● Requirement: Take from the records below each line that holds "space".

● Records to process:
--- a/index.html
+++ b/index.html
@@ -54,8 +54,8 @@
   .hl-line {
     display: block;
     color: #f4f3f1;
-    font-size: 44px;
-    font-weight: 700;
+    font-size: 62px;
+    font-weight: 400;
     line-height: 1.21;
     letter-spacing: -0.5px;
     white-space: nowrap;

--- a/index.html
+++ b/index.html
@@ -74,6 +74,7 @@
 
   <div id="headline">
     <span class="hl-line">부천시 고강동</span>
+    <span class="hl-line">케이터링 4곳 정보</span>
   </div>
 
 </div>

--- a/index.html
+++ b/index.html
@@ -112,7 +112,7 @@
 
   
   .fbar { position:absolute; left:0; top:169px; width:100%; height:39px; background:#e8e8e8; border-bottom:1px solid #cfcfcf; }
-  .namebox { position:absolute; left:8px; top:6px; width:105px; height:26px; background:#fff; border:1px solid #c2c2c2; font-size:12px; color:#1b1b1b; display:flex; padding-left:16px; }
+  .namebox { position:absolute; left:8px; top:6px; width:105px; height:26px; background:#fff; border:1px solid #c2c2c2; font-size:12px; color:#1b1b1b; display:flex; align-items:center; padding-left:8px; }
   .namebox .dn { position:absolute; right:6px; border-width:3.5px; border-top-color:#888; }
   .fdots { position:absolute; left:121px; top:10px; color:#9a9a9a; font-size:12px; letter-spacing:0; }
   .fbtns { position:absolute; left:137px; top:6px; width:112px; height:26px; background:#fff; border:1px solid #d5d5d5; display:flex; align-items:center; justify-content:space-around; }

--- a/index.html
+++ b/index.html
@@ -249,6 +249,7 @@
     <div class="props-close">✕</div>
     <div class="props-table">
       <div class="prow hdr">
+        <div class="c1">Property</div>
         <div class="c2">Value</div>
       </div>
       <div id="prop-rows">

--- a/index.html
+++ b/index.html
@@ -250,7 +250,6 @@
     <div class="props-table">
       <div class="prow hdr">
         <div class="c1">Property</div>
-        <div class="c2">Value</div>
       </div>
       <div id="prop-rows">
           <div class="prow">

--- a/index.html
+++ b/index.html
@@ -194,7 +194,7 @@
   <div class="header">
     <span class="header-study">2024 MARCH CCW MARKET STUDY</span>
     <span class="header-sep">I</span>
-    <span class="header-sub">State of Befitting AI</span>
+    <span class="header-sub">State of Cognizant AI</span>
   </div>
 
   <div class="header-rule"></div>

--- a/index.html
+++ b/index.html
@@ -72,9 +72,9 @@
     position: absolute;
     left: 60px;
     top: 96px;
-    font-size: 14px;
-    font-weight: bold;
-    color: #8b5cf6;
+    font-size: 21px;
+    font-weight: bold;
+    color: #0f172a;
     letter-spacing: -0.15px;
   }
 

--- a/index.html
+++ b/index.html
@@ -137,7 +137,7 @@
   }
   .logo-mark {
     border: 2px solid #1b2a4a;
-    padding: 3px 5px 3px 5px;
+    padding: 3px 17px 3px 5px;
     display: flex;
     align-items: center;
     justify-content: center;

● Task answer:
     white-space: nowrap;
   .fbtns { position:absolute; left:137px; top:6px; width:112px; height:26px; background:#fff; border:1px solid #d5d5d5; display:flex; align-items:center; justify-content:space-around; }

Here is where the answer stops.